Tugas Akhir
Festival Comifuro sebagai media diplomasi budaya Jepang-Indonesia
Penelitian ini bertujuan untuk menganalisis festival Comifuro sebagai media diplomasi budaya Jepang di Indonesia melalui pendekatan fenomenologi yang diusung oleh Milton C. Cummings. Sebagai salah satu festival kreatif terbesar di Indonesia, Comifuro tidak hanya berfungsi sebagai ruang komersil bagi creator independen, tetapi juga menjadi arena pertukaran gagasan, informasi, dan nilai- nilai antara budaya populer Jepang dan audiens lokal.
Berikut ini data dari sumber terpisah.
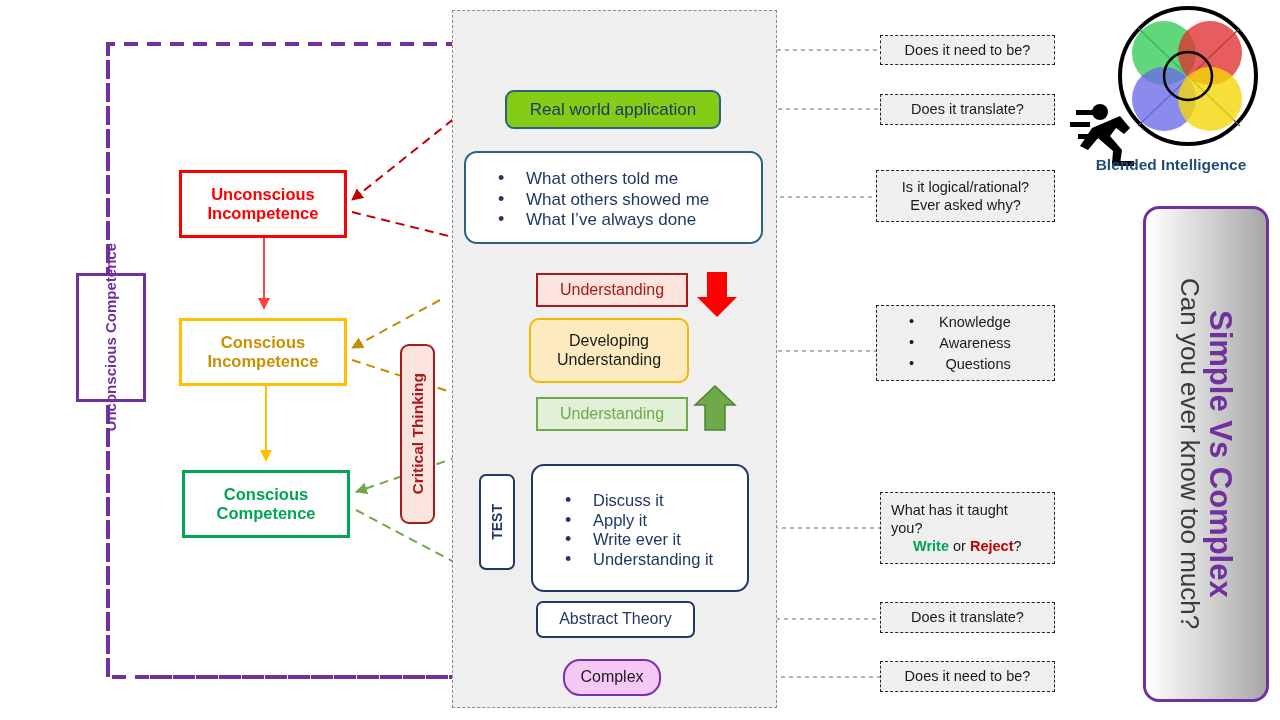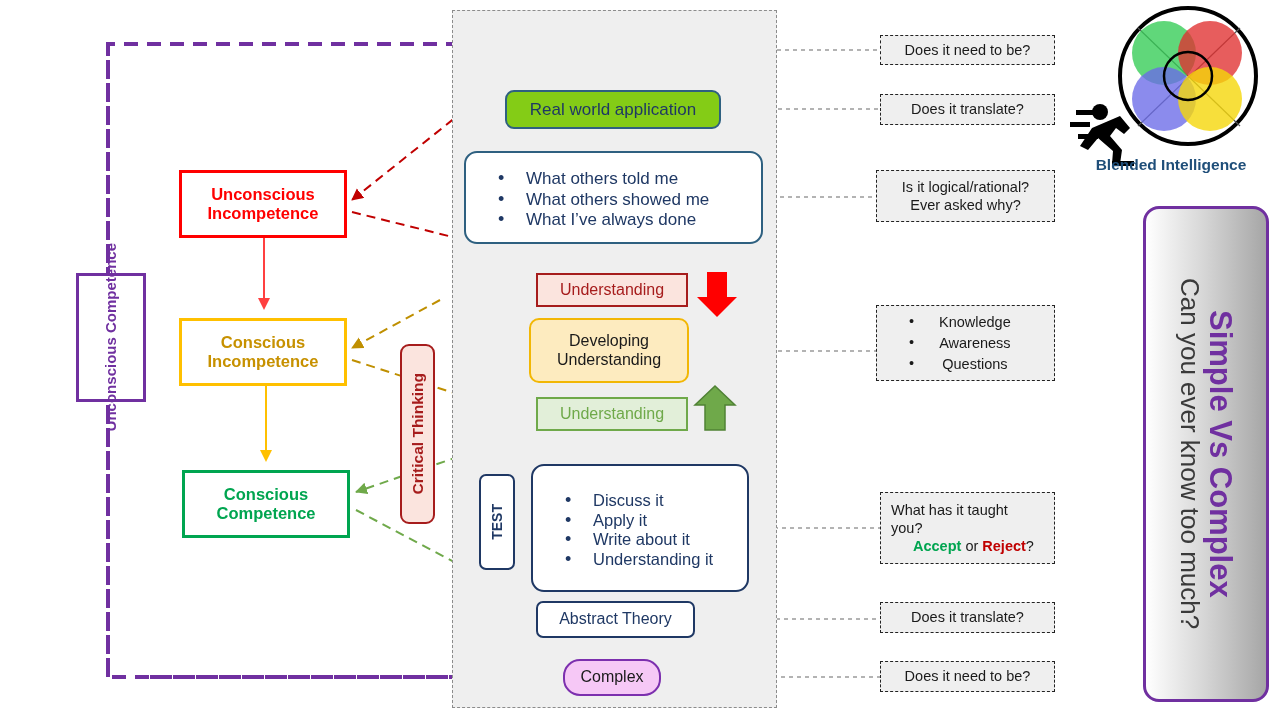"Knowledge" .a4 li { text-align: center -> right }
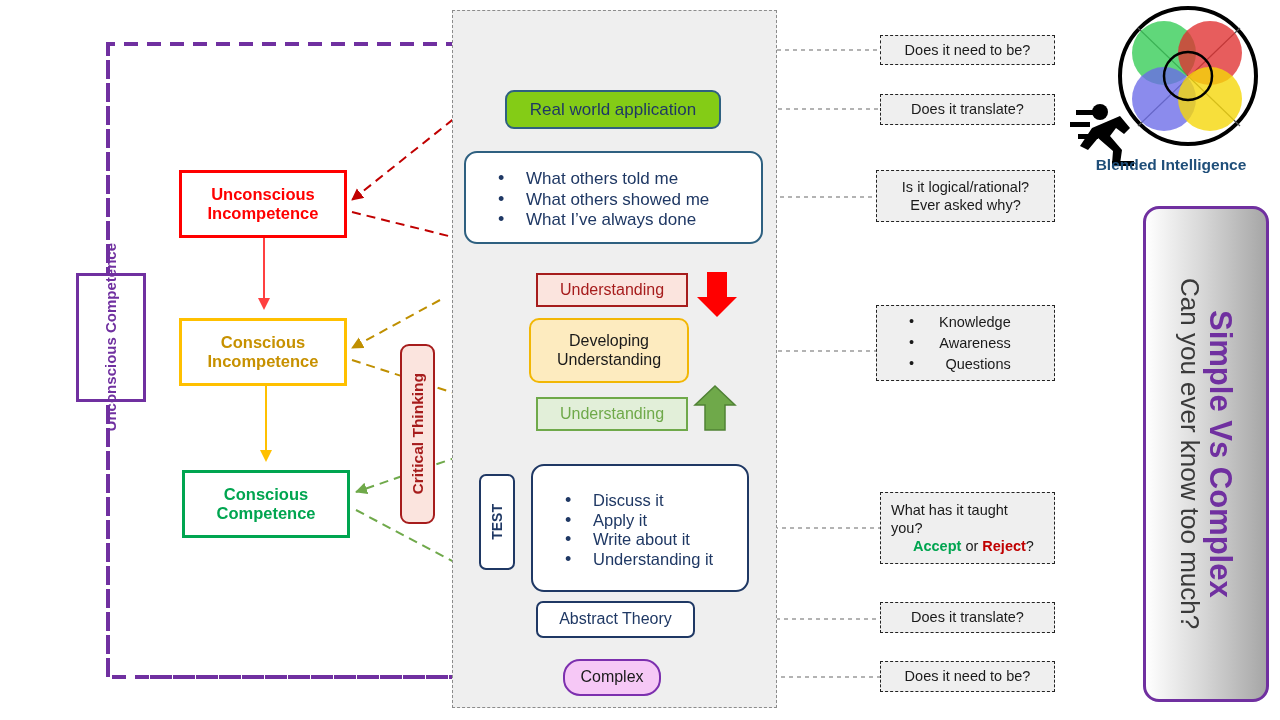"Write about it" li { text: about -> ever }
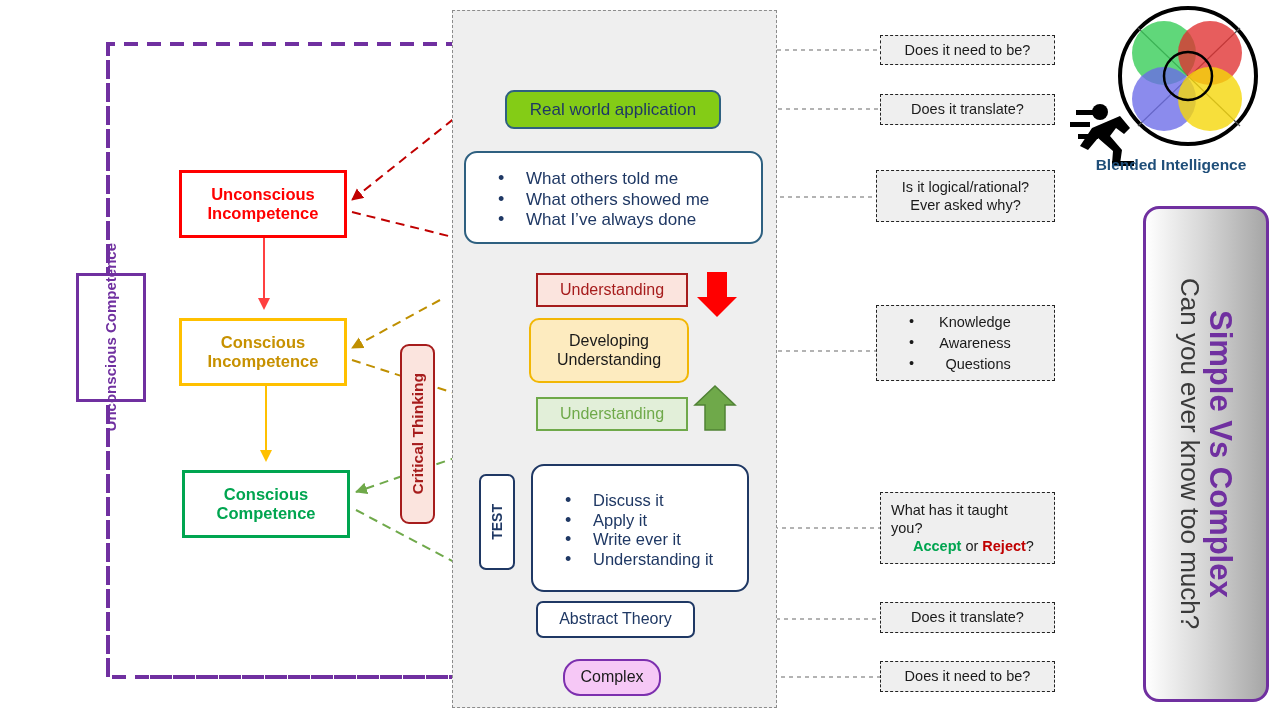"Accept" span.accept { text: Accept -> Write }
Melalui kacamata diplomasi budaya Cummings, penelitian ini membedah bagaimana elemen-elemen kebudayaan Jepang seperti manga, anime, dan budaya populer Jepang bertransformasi dalam konteks lokal Indonesia. Metode yang digunakan adalah kualitatif deskriptif dengan pengumpulan data melalui observasi lapangan pada perhelatan Comifuro dan studi literatur. Hasil penelitian menunjukkan bahwa Comifuro menjalankan fungsi diplomasi di mana pertukaran gagasan, informasi dan nilai menciptakan pemahaman bersama antar bangsa. Fenomena ini membuktikan bahwa diplomasi budaya Jepang tidak lagi bersifat melainkan telah berevolusi menjadi interaksi organik, di mana identitas lokal Indonesia turut mewarnai perkembangan budaya populer Jepang di Indonesia.